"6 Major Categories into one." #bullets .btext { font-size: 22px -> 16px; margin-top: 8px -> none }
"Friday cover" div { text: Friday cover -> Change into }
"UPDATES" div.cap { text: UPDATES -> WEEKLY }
════════════════
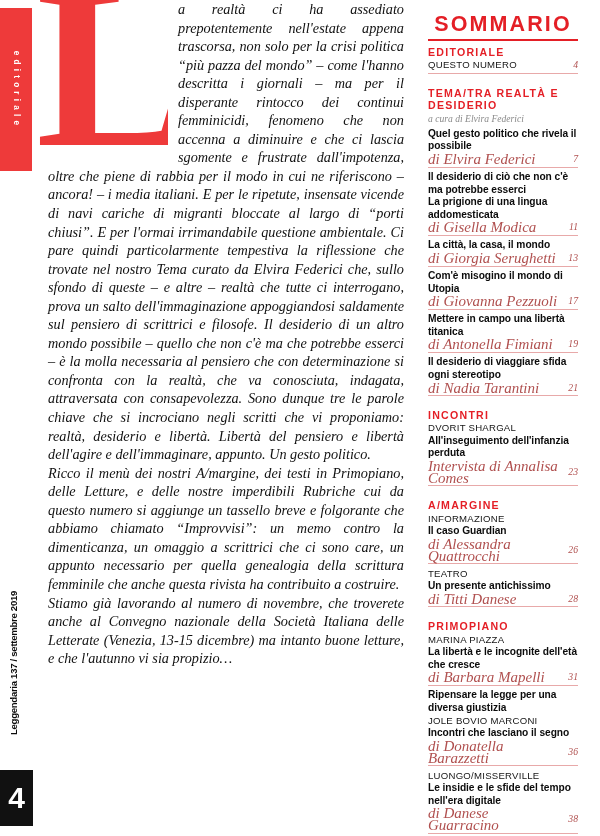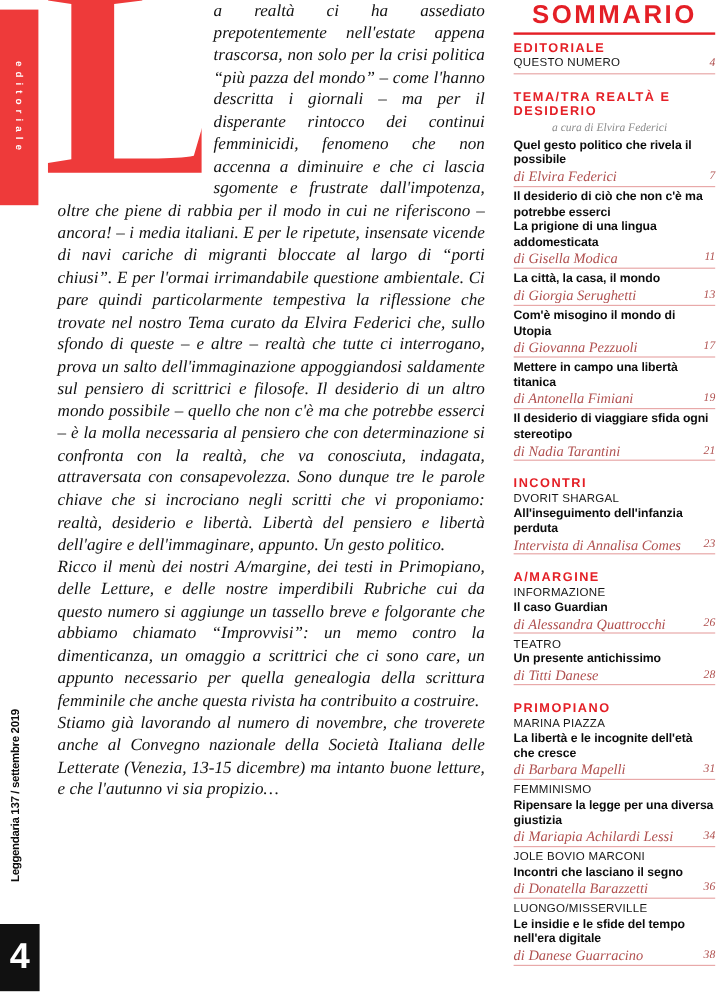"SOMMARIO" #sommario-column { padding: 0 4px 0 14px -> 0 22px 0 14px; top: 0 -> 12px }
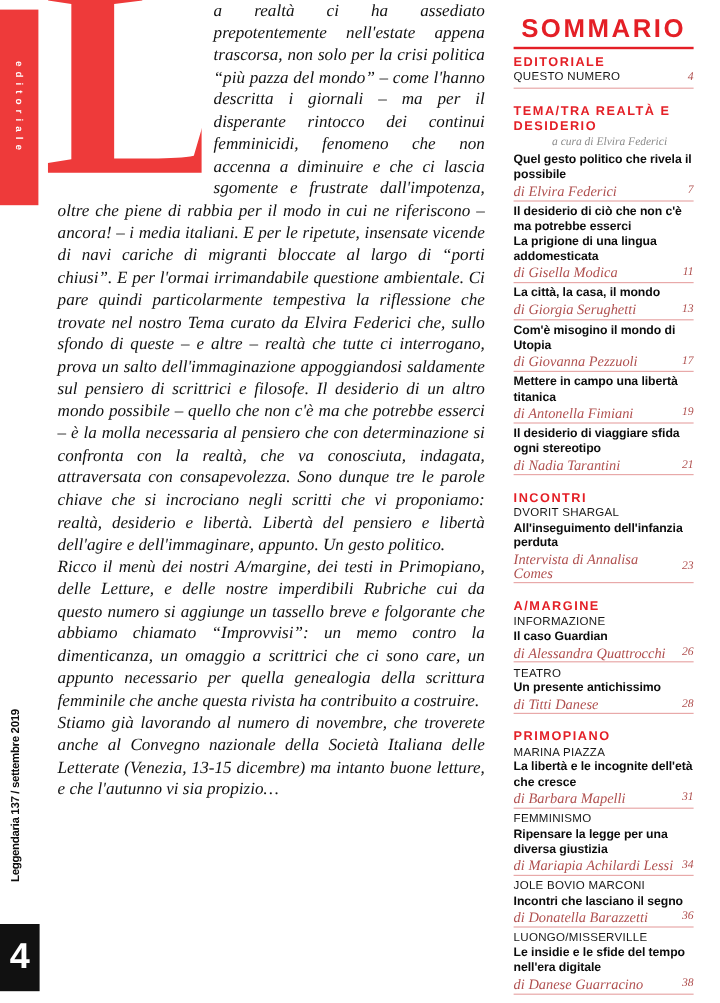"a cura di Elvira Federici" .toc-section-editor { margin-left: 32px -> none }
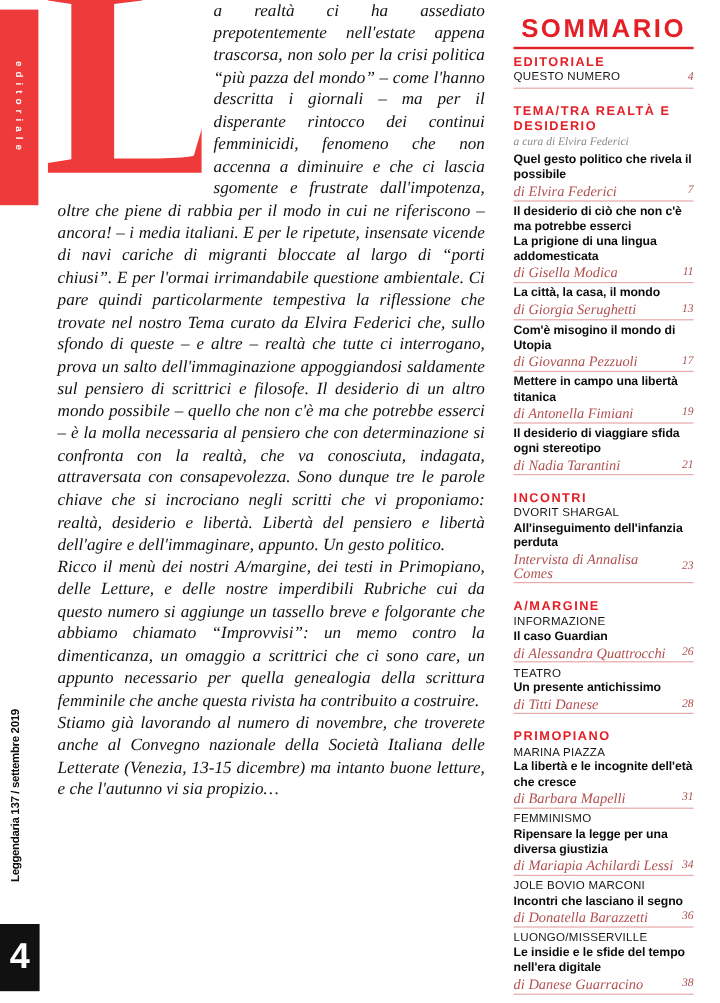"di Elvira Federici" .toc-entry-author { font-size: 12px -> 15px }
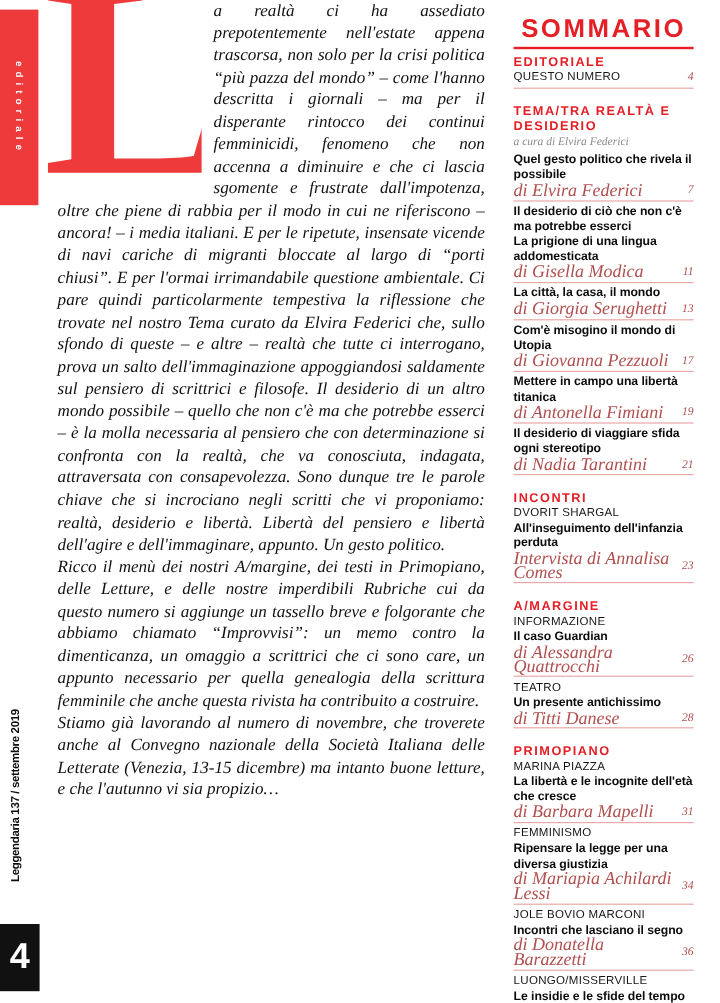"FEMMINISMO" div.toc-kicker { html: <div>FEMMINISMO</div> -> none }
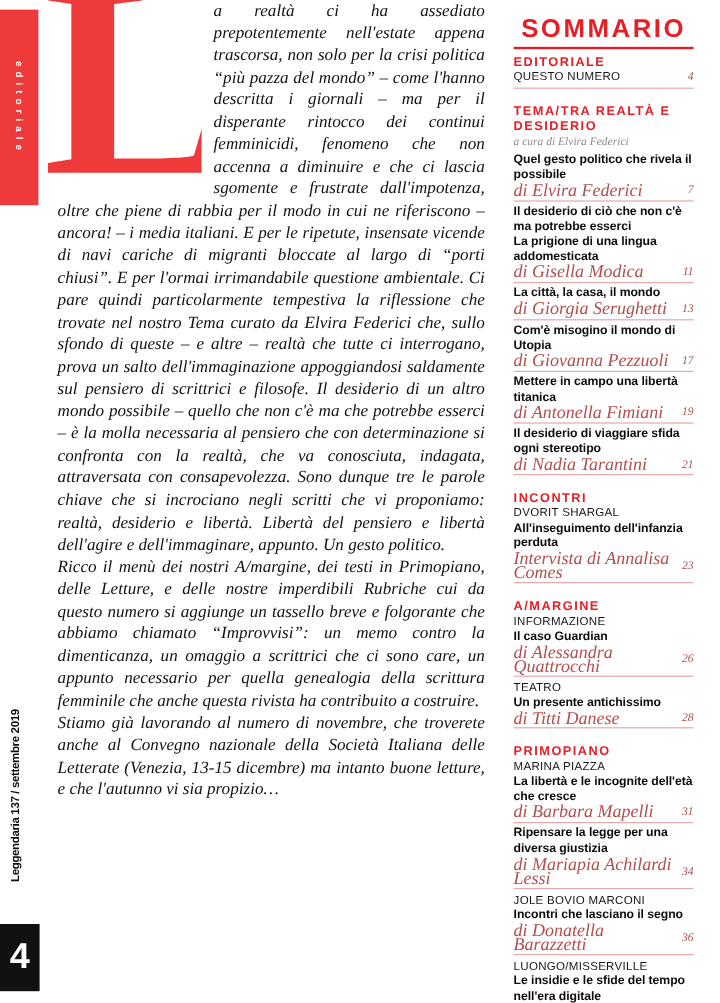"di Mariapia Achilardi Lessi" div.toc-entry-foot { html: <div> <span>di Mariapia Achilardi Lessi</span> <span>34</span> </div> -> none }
════════════════
* [EXERCISE AIM] Set down again, exactly, every line above from the one with "padding: 0 4px" down to the one with "html: <div> <span>di", both ends included. No pictures, and nothing else.

* [SOLUTION BELOW]
"SOMMARIO" #sommario-column { padding: 0 4px 0 14px -> 0 22px 0 14px; top: 0 -> 12px }
"a cura di Elvira Federici" .toc-section-editor { margin-left: 32px -> none }
"di Elvira Federici" .toc-entry-author { font-size: 12px -> 15px }
"FEMMINISMO" div.toc-kicker { html: <div>FEMMINISMO</div> -> none }
"di Mariapia Achilardi Lessi" div.toc-entry-foot { html: <div> <span>di Mariapia Achilardi Lessi</span> <span>34</span> </div> -> none }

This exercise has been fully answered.